„Serca poszły w odstawkę. Ludzie są mniej wrażliwi. Niby wszędzie światła, latarnie, żarówki, a jednak pomimo to ciemniej jakby i widzą mniej.”Autor: Magdalena Kordel
Tytuł: Światełko w oknie
Cykl: Miasteczko,
tom 4
Wydawnictwo: Znak
Data wydania: 06 - 11 - 2023
Liczba stron: 448
Gatunek: literatura obyczajowa, romans
W te święta Magdalena Kordel zapali światełko w
oknie także dla Ciebie
Basia bardzo potrzebuje cudu. Od kiedy jej tata, Michał, zginął w wypadku
samochodowym, dziewczyna z beztroskiej nastolatki musiała stać się mamą nie
tylko dla swoich siostrzyczek Emilki i Amelki, ale i dla Kornelii, bo dla niej
odejście Michała to cios, strata, z którą nie może się pogodzić. Żyje z duchem
męża, zapominając o tym, że właśnie teraz córki najbardziej potrzebują jej
miłości.
Klementynę opuściła magia. Pierniki, które co roku piekła, kierowana jakby
nadprzyrodzoną mocą, zupełnie jej nie wychodzą. Nie rozumie, co się wydarzyło,
i nie wie, jak temu zaradzić. Martwi się, że w tegoroczne święta zawiedzie wszystkich
– swoich najbliższych i tych, którzy bez jej wypieków nie wyobrażają sobie
Bożego Narodzenia.
Na szczęście są Imka i Miłka, przyjaciółki, które nie dopuszczą do tego, by
tegoroczna Gwiazdka okazała się katastrofą.

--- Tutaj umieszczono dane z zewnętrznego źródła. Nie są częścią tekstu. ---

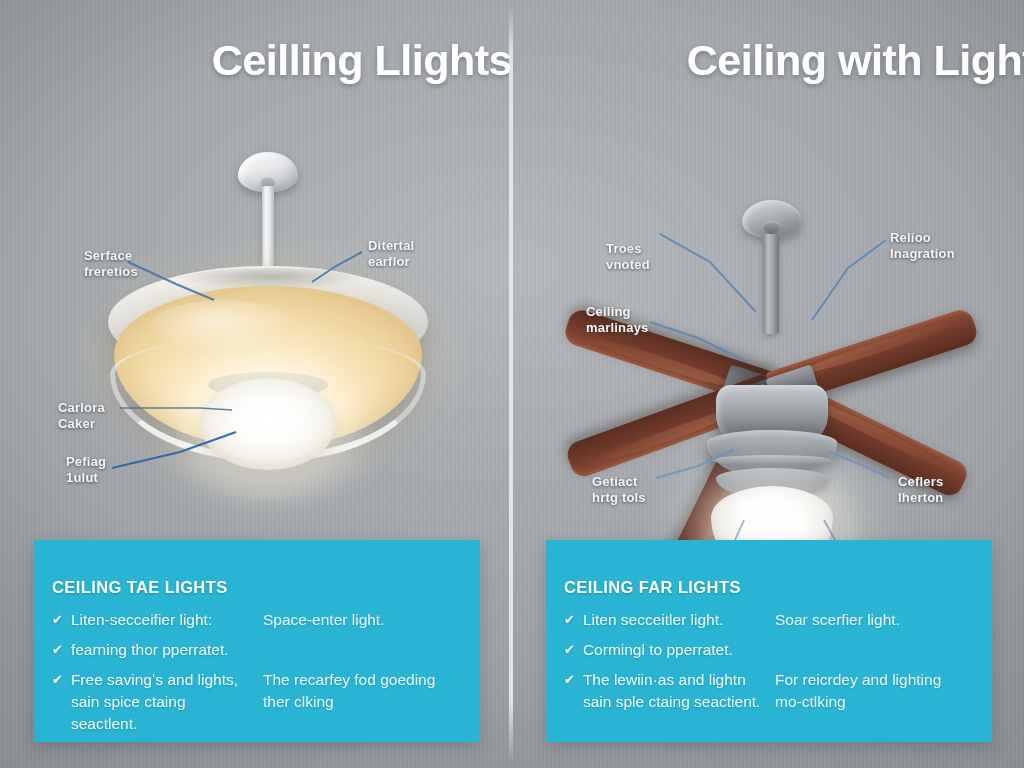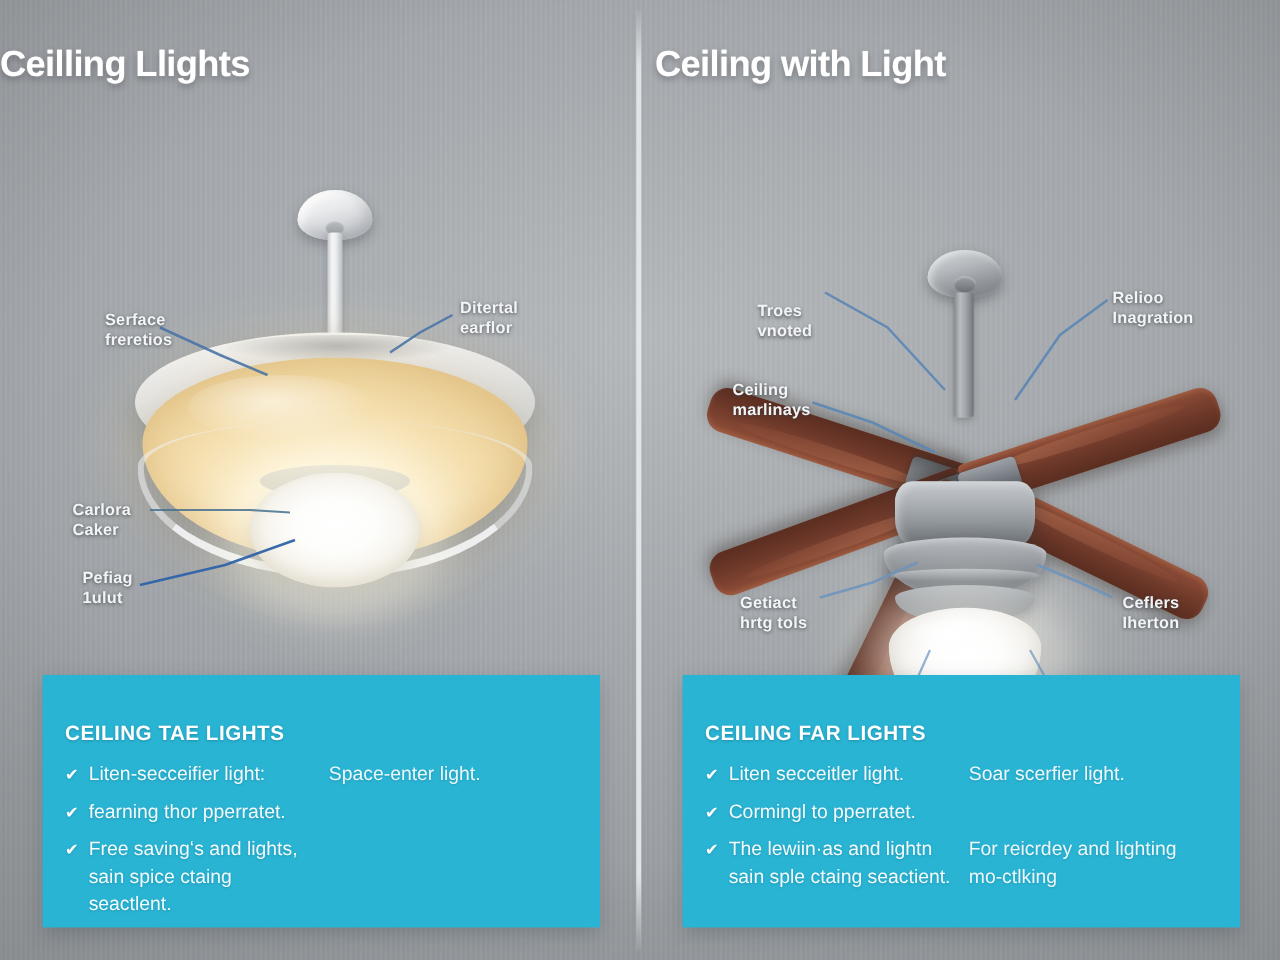--- a/index.html
+++ b/index.html
@@ -72,9 +72,9 @@
     position: absolute;
     top: 36px;
     width: 100%;
-    text-align: left;
+    text-align: right;
     color: #ffffff;
-    font-size: 29px;
+    font-size: 43px;
     font-weight: bold;
     letter-spacing: -0.5px;
     text-shadow: 0 2px 5px rgba(60,65,70,0.45), 0 0 1px rgba(255,255,255,0.6);

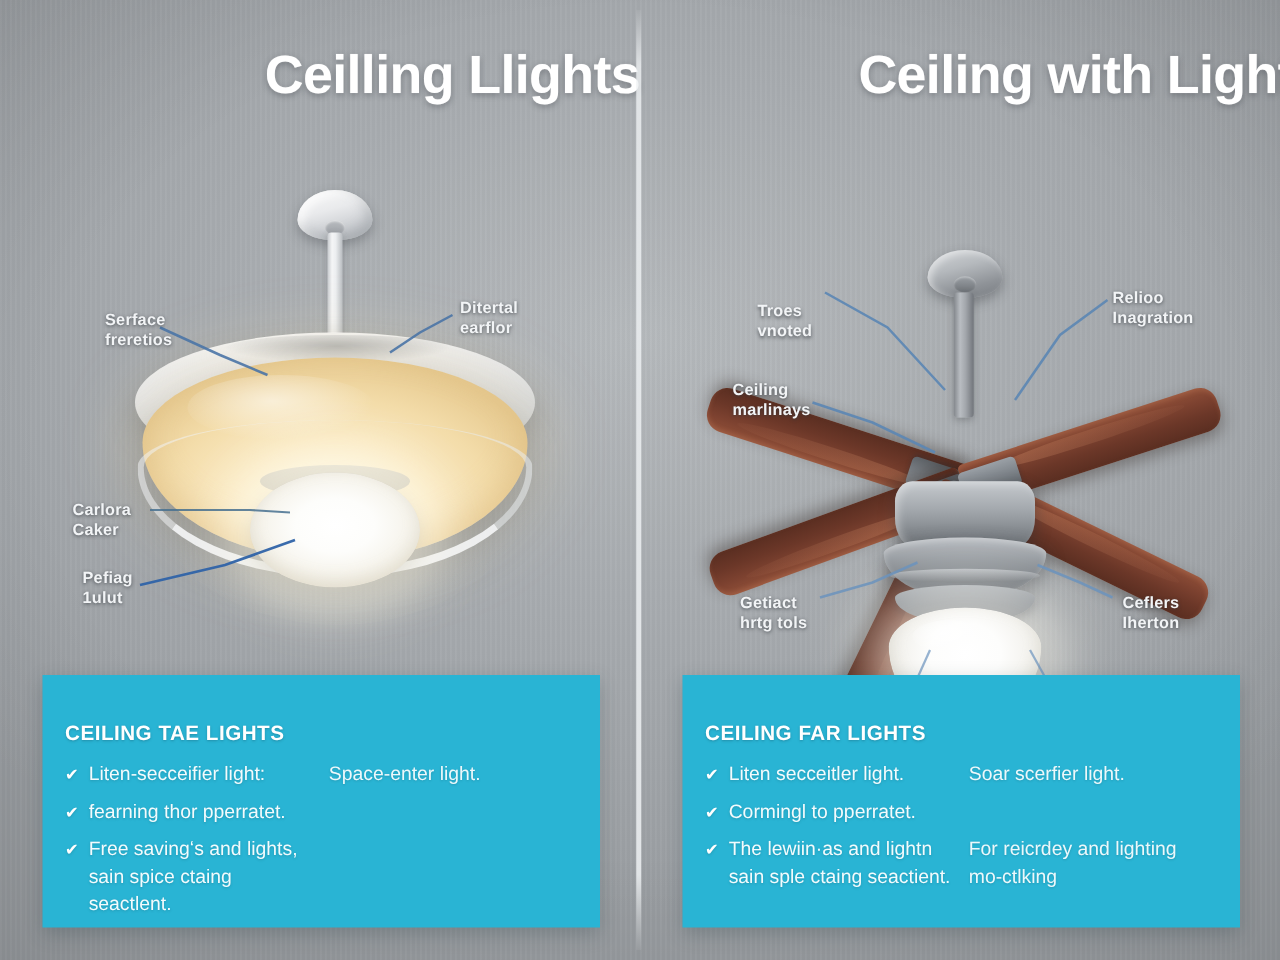--- a/index.html
+++ b/index.html
@@ -510,6 +510,9 @@
         <div class="ib-item noc" style="min-height:22px;">
           <span class="txt"></span>
         </div>
+        <div class="ib-item noc">
+          <span class="txt">The recarfey fod goeding ther clking</span>
+        </div>
       </div>
     </div>
   </div>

Kornelia, Basia i bliźniaczki przeprowadzają się do Miasteczka, a tam Duchy
Świąt biorą sprawy w swoje ręce. Bożonarodzeniowa magia z każdym dniem powoli
zaczyna działać, a w ich serca Wstępuje nadzieja.
Światełko w oknie to niezwykła opowieść pełna emocji. Wzruszająca nawet tych,
którzy świąt się boją i dla których ten czas stracił magię. Historia o sile
przyjaźni i rodziny, o nowych początkach i o tym, że kiedy uwierzymy w drugiego
człowieka, cuda po prostu zaczynają się dziać. Wystarczy dać im szansę.
„A ja ci tyle razy powtarzałam, że po to ma się przyjaciół, żeby te kłopoty dzielić. Takie podzielone z miejsca tracą na objętości i wadze i łatwiej się z nimi uporać.”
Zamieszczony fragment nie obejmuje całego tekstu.